AIM OF THE EXERCISE:
Write out the records once more, exactly, and keep any image out.

[Edit difference data]
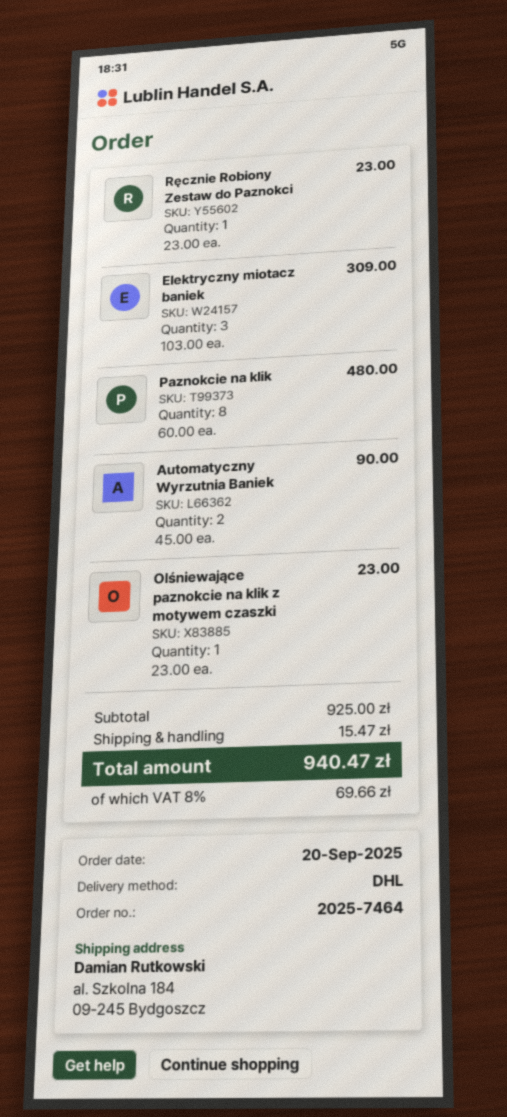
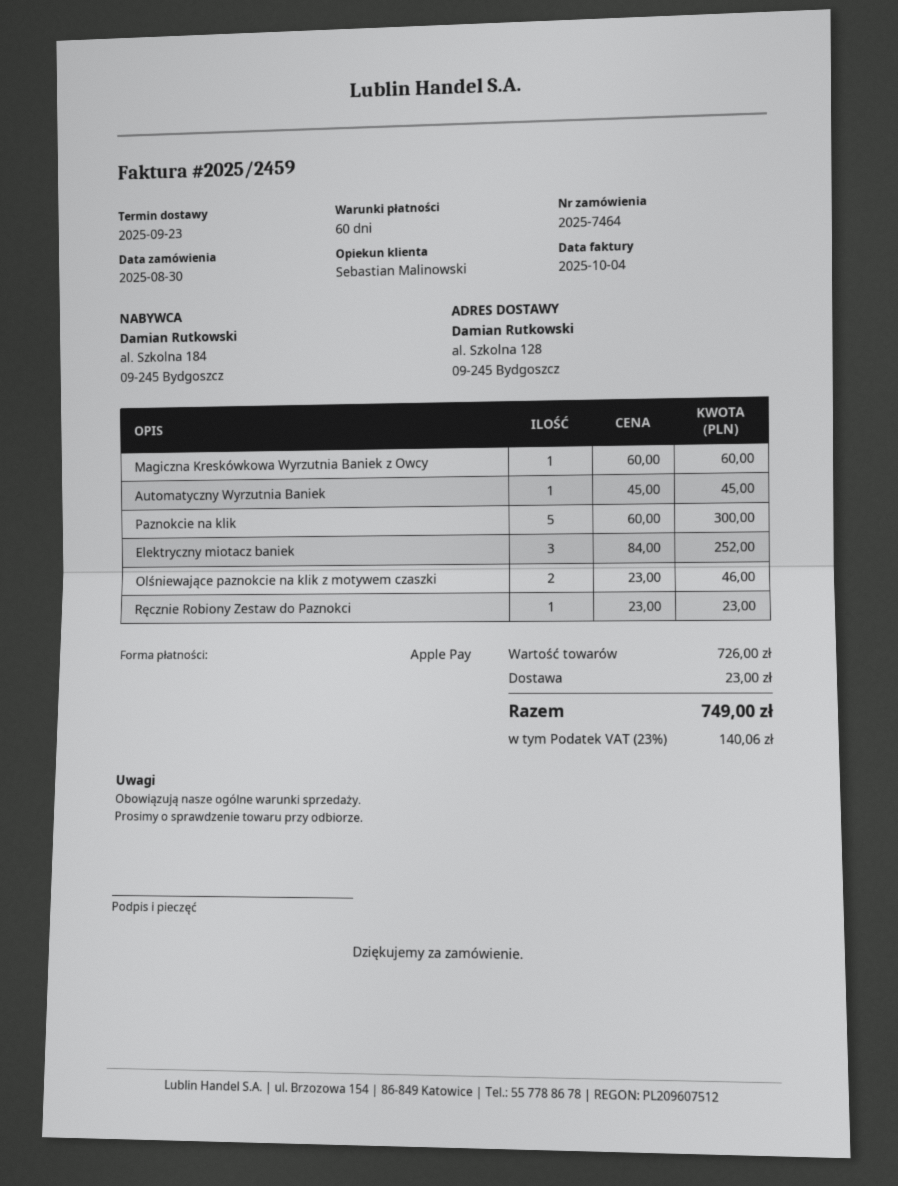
order date: 2025-09-20 -> 2025-08-30
ship to: al. Szkolna 184, 09-245 Bydgoszcz -> al. Szkolna 128, 09-245 Bydgoszcz
Elektryczny miotacz baniek: 3 x 103.00 = 309.00 -> 3 x 84.00 = 252.00
Paznokcie na klik: 8 x 60.00 = 480.00 -> 5 x 60.00 = 300.00
Automatyczny Wyrzutnia Baniek: 2 x 45.00 = 90.00 -> 1 x 45.00 = 45.00
Olśniewające paznokcie na klik z motywem czaszki: 1 x 23.00 = 23.00 -> 2 x 23.00 = 46.00
Magiczna Kreskówkowa Wyrzutnia Baniek z Owcy: none -> 1 x 60.00 = 60.00
subtotal: 925.00 -> 726.00
shipping: 15.47 -> 23.00
tax: 8% = 69.66 -> 23% = 140.06
total: 940.47 -> 749.00

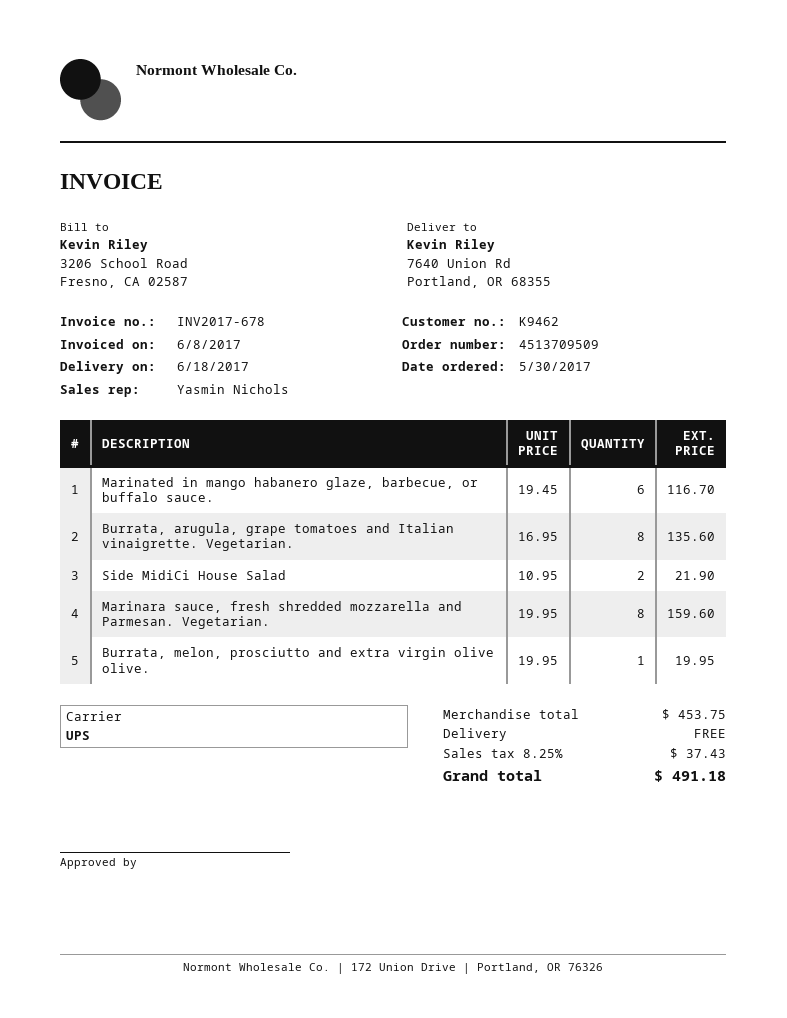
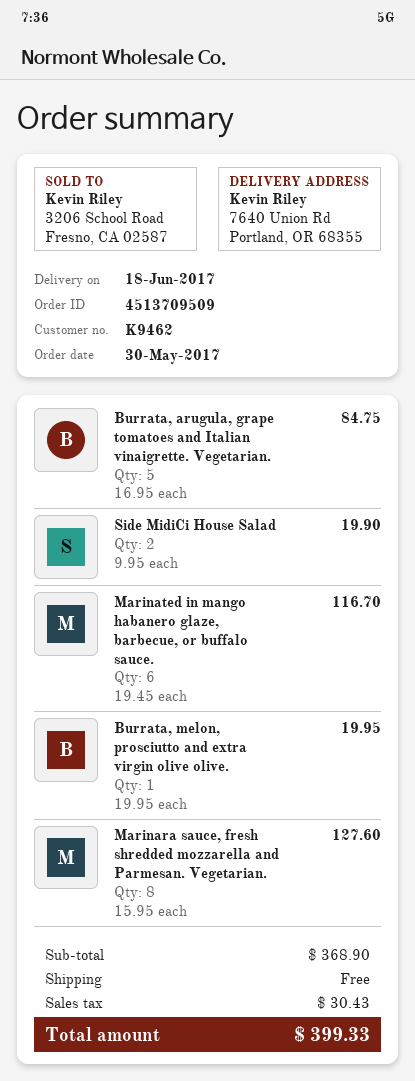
Burrata, arugula, grape tomatoes and Italian vinaigrette. Vegetarian.: 8 x 16.95 = 135.60 -> 5 x 16.95 = 84.75
Side MidiCi House Salad: 2 x 10.95 = 21.90 -> 2 x 9.95 = 19.90
Marinara sauce, fresh shredded mozzarella and Parmesan. Vegetarian.: 8 x 19.95 = 159.60 -> 8 x 15.95 = 127.60
subtotal: 453.75 -> 368.90
tax: 37.43 -> 30.43
total: 491.18 -> 399.33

WRITTEN REPLY:
order date: 2025-09-20 -> 2025-08-30
ship to: al. Szkolna 184, 09-245 Bydgoszcz -> al. Szkolna 128, 09-245 Bydgoszcz
Elektryczny miotacz baniek: 3 x 103.00 = 309.00 -> 3 x 84.00 = 252.00
Paznokcie na klik: 8 x 60.00 = 480.00 -> 5 x 60.00 = 300.00
Automatyczny Wyrzutnia Baniek: 2 x 45.00 = 90.00 -> 1 x 45.00 = 45.00
Olśniewające paznokcie na klik z motywem czaszki: 1 x 23.00 = 23.00 -> 2 x 23.00 = 46.00
Magiczna Kreskówkowa Wyrzutnia Baniek z Owcy: none -> 1 x 60.00 = 60.00
subtotal: 925.00 -> 726.00
shipping: 15.47 -> 23.00
tax: 8% = 69.66 -> 23% = 140.06
total: 940.47 -> 749.00

Burrata, arugula, grape tomatoes and Italian vinaigrette. Vegetarian.: 8 x 16.95 = 135.60 -> 5 x 16.95 = 84.75
Side MidiCi House Salad: 2 x 10.95 = 21.90 -> 2 x 9.95 = 19.90
Marinara sauce, fresh shredded mozzarella and Parmesan. Vegetarian.: 8 x 19.95 = 159.60 -> 8 x 15.95 = 127.60
subtotal: 453.75 -> 368.90
tax: 37.43 -> 30.43
total: 491.18 -> 399.33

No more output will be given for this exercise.